Other experts say that is a naive analysis, noting that the border with Mexico stretches for more than 2,000 miles and the Canadian border is more than double that length.
"The border is so big, both northern and southern and the sea borders, that you could never hire your way out of the problem," said a former Bush administration official, who spoke on condition of anonymity because he remains an informal adviser. "You're never going to be able to hire enough Border Patrol agents to enforce the border without technology multipliers such as cameras, sensors and the like.
"I think ASI makes sense, but it only makes sense if you put it into a broader framework, which I think the department is in the process of doing. They need to look at capabilities across the board before they go out and buy technology multipliers."
A complicating factor has been the widely perceived failure of the system that the ASI is designed to build on: ISIS, the Integrated Surveillance Intelligence System. The $240 million border-camera system, begun in 1998, has been plagued by mismanagement and faulty equipment, according to a blistering government audit.
Members of Congress say they are determined not to see those mistakes repeated.

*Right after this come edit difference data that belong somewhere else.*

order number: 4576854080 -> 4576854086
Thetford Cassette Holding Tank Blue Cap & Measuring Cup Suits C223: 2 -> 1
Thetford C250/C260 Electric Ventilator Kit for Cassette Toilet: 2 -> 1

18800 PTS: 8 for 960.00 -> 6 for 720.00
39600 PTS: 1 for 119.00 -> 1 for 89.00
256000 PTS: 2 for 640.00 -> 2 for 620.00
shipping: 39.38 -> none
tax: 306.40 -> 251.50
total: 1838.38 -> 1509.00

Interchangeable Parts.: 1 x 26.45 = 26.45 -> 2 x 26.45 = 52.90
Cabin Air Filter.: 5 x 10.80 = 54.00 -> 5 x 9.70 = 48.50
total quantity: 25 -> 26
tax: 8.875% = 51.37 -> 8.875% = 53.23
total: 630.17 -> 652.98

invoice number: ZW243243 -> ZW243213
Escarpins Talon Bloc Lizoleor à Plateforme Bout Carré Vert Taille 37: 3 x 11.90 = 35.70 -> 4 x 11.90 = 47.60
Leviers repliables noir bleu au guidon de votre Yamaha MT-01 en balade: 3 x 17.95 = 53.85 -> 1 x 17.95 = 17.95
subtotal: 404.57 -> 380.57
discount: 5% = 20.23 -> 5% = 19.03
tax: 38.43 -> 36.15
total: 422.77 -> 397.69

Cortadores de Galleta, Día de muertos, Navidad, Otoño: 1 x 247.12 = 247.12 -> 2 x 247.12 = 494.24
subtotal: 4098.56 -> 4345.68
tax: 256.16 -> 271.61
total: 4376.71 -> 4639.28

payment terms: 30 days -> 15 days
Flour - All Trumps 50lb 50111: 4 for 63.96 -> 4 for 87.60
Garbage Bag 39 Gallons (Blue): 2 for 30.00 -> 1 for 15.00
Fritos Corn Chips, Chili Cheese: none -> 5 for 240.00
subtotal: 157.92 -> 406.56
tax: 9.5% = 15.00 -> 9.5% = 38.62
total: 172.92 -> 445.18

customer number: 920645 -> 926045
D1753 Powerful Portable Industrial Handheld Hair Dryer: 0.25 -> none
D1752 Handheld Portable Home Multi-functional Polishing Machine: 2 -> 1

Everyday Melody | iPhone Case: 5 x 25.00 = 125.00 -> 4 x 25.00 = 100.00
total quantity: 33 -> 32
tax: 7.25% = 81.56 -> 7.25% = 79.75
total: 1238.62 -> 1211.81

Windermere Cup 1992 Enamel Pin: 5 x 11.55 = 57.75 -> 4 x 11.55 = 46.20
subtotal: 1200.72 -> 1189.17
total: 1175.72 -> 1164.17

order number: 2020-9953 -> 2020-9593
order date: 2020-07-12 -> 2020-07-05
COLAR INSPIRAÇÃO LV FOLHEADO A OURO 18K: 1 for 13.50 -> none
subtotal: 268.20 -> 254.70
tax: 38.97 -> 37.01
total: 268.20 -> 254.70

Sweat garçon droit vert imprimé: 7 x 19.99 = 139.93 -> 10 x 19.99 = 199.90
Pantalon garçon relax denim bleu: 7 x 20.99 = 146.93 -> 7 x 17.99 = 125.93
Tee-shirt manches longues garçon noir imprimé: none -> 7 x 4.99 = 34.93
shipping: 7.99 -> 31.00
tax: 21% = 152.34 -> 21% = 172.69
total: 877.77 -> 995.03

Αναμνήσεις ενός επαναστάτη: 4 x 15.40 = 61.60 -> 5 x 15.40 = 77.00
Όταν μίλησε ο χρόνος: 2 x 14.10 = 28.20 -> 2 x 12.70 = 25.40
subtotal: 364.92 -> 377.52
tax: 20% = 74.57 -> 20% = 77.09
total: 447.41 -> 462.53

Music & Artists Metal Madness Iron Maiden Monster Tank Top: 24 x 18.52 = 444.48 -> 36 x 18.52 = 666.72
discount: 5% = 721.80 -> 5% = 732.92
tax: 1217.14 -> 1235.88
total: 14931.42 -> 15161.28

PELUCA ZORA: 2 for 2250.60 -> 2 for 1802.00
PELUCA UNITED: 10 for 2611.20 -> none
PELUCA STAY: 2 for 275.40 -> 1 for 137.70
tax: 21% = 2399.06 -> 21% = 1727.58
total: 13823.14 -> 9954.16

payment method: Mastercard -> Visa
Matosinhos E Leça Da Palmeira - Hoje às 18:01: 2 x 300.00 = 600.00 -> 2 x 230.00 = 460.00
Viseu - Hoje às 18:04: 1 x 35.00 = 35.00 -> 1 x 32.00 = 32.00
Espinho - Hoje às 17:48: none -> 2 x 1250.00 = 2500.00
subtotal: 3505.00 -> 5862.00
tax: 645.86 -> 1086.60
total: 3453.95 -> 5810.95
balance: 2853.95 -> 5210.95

The system "was the poster child, in my view, of procurement abuse and problems," Rep. Mike Rogers, R-Ala., told Chertoff at a recent hearing of the House Homeland Security Committee. "As we look forward to the America's Shield program, I think we need to take ISIS as our lessons-learned pilot program, and make corrections."
House and Senate appropriators have earmarked $51 million for the ASI in next year's budget. The House Appropriations Committee report made it clear that lawmakers plan to keep closer tabs on the initiative and are determined to see it integrated with the nation's broader homeland security and intelligence apparatus.
Joseph Saponaro, president of L3 Communications, which acquired the company that originally set up ISIS, told a Senate border security subcommittee that America's Shield would "require a massive system integration effort" to ensure that data from cameras, sensors and aerial drones can be consolidated, analyzed and shared with various agencies.
Government procurement experts said that could give an edge in the competition for contracts to large defense contractors such as Los Angeles-based Northrop Grumman; Bethesda, Md.-based Lockheed Martin; and Raytheon of Lexington, Mass. San Diego-based SAIC and Computer Sciences Corp. of El Segundo also have been mentioned as possible bidders.
"There are some significant complexities and differences between the two borders. They're going to have to come up with one centralized approach that then gets tailored to the different regions. It's pretty complicated," said a business consultant familiar with the program, who spoke on condition of anonymity because she is advising companies interested in bidding.
The companies declined to comment.
The size and shape of the America's Shield Initiative are not likely to become clear until the Homeland Security Department completes a plan that includes everything from adequate detention space for illegal immigrants to more rapid deportation proceedings.
Chertoff said the department is "mapping the entire border in terms of exactly what the flow is, what our current resource situation is, where we would need to put resources, and then using that mapping as a way to develop a very specific strategy on all of these legs to exhaustively address this issue of illegal migration."